In these poems, written after his stroke in 2005, Seamus Heaney speaks of suffering and mortality. This poem ‘Miracle’ retells the story of the miraculous healing of the man variously described as a paralytic man and a man with palsy. The story is told in all three synoptic Gospels, including this morning’s Gospel reading (Luke 5: 17-26), and – like Seamus Heaney, I suppose – my situation makes me wonder whether this man was also suffering after a stroke.

It is interesting how Heaney tells the story of healing and this man from the perspective of the man’s friends. In this way, his poem becomes an expression of gratitude by the poet to all who helped his recovery after his stroke.

When Jesus looks at the paralysed man brought to him by his friends, he sees not just the faith of the man, but the faith of his friends too. In other words, this is a story of the blessing of friendship and the miracle of community as much as it is a story of miraculous healing.

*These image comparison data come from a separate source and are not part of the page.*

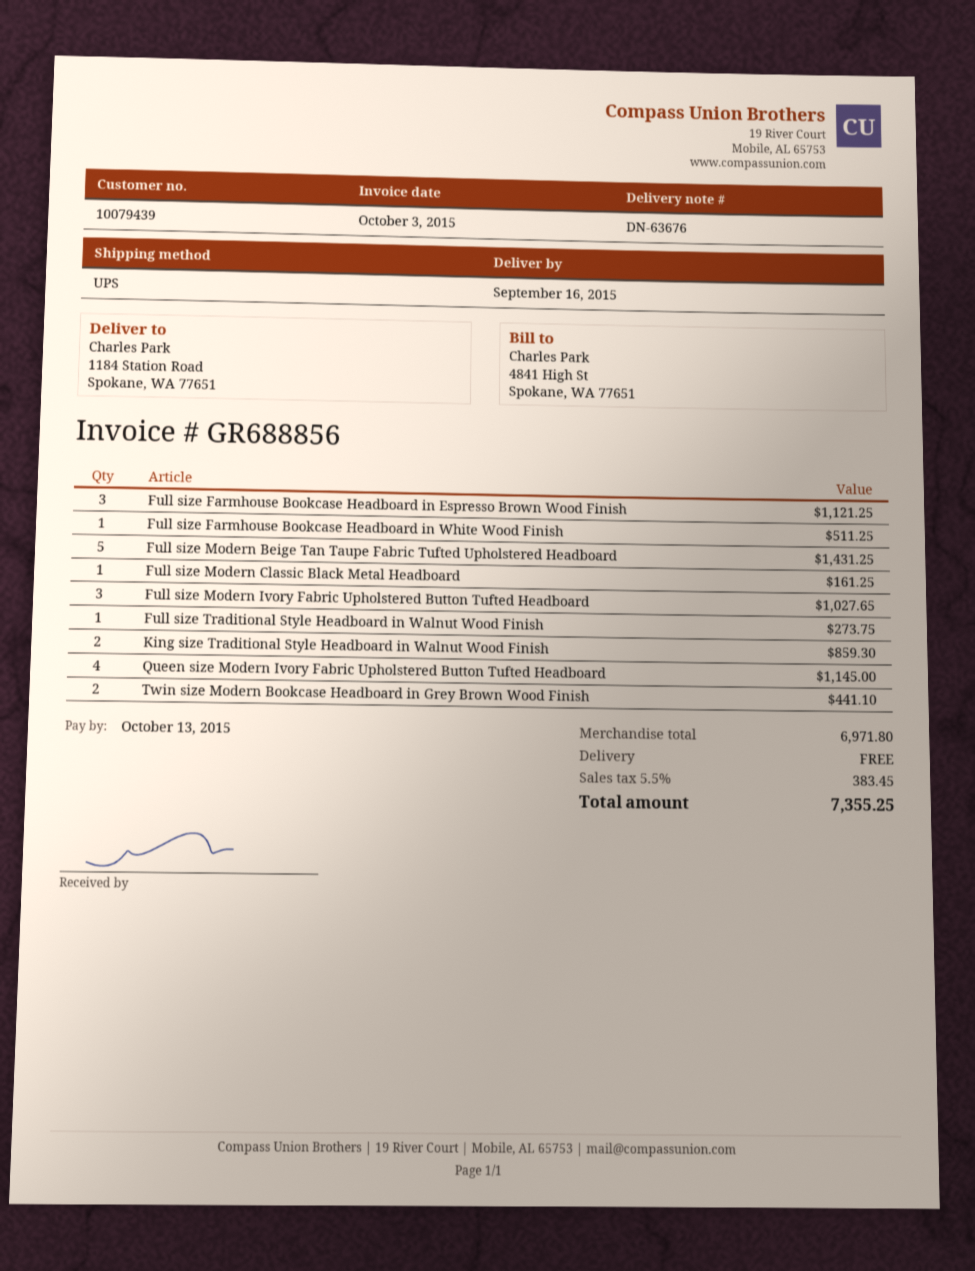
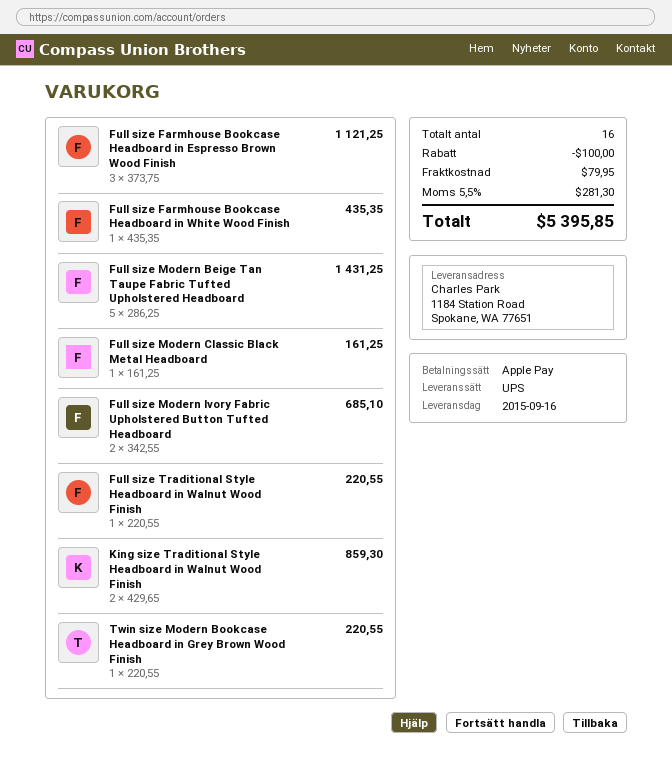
Full size Farmhouse Bookcase Headboard in White Wood Finish: 1 for 511.25 -> 1 for 435.35
Full size Modern Ivory Fabric Upholstered Button Tufted Headboard: 3 for 1027.65 -> 2 for 685.10
Full size Traditional Style Headboard in Walnut Wood Finish: 1 for 273.75 -> 1 for 220.55
Queen size Modern Ivory Fabric Upholstered Button Tufted Headboard: 4 for 1145.00 -> none
Twin size Modern Bookcase Headboard in Grey Brown Wood Finish: 2 for 441.10 -> 1 for 220.55
discount: none -> 100.00
shipping: 0.00 -> 79.95
tax: 5.5% = 383.45 -> 5.5% = 281.30
total: 7355.25 -> 5395.85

Heaney’s focus is on neither Christ as the healer nor the invalid, but on the friends who helped this sick man to reach Jesus by lowering him through a skylight in the roof. The title of the poem refers to the miracle in the Gospel story, but for the poet the miracle is found in the opening lines:

Not the one who takes up his bed and walks
But the ones who have known him all along
And carry him in
.

The friends of this man love him and seek his healing, no matter what it takes for them to do, and so they become the true miracle at this moment. They are there when no one else is, they care for their friend, and they give him the priceless gift of friendship.

When they hear in Capernaum that Jesus is healing the sick, they give their friend one more gift. They carry him to Jesus. And when they cannot get him through the door, they then lower him through the roof.

What persistent love they show their friend, like the persistent love of one who calls a taxi, packs all my bags, brings me to the A&E unit, stays with me while I am admitted, transferred to the emergency unit, and then, late at night, when I am moved to a ward.

This poem sees the Gospel story through the eyes of this man’s faithful friends. So often, I read this story through the eyes of the paralysed man, through the eyes of the crowd, or even through the eyes of the Pharisees and teachers. But Seamus Heaney invites me to join the man’s friends, who stand with

their shoulders numb, the ache and stoop deeplocked
In their backs, the stretcher handles
Slippery with sweat
.

We are invited to stand with those friends, with the hope and the faith and the love that brings them there, to stand with them on behalf of all who hurt, to feel the burn in their hands from the paid-out rope, the ache in their backs from the burden they have carried, to see the gift of this miracle, this grace, that was all gift, but that required something extra of them.

There are many miracles in this story and many lessons. This poem reminds us how sometimes we need to be carried by our friends, while at other times we are the ones who need to help ‘bear one another’s burdens’ (Galatians 6: 2).

Miracle, by Seamus Heaney (1939-2013)

Not the one who takes up his bed and walks
But the ones who have known him all along
And carry him in —

Their shoulders numb, the ache and stoop deeplocked
In their backs, the stretcher handles
Slippery with sweat. And no let up

Until he’s strapped on tight, made tiltable
and raised to the tiled roof, then lowered for healing.
Be mindful of them as they stand and wait

For the burn of the paid out ropes to cool,
Their slight lightheadedness and incredulity
To pass, those who had known him all along.

A sign of hope in the Chapel in Milton Keynes University Hospital (Photograph: Patrick Comerford, 2025)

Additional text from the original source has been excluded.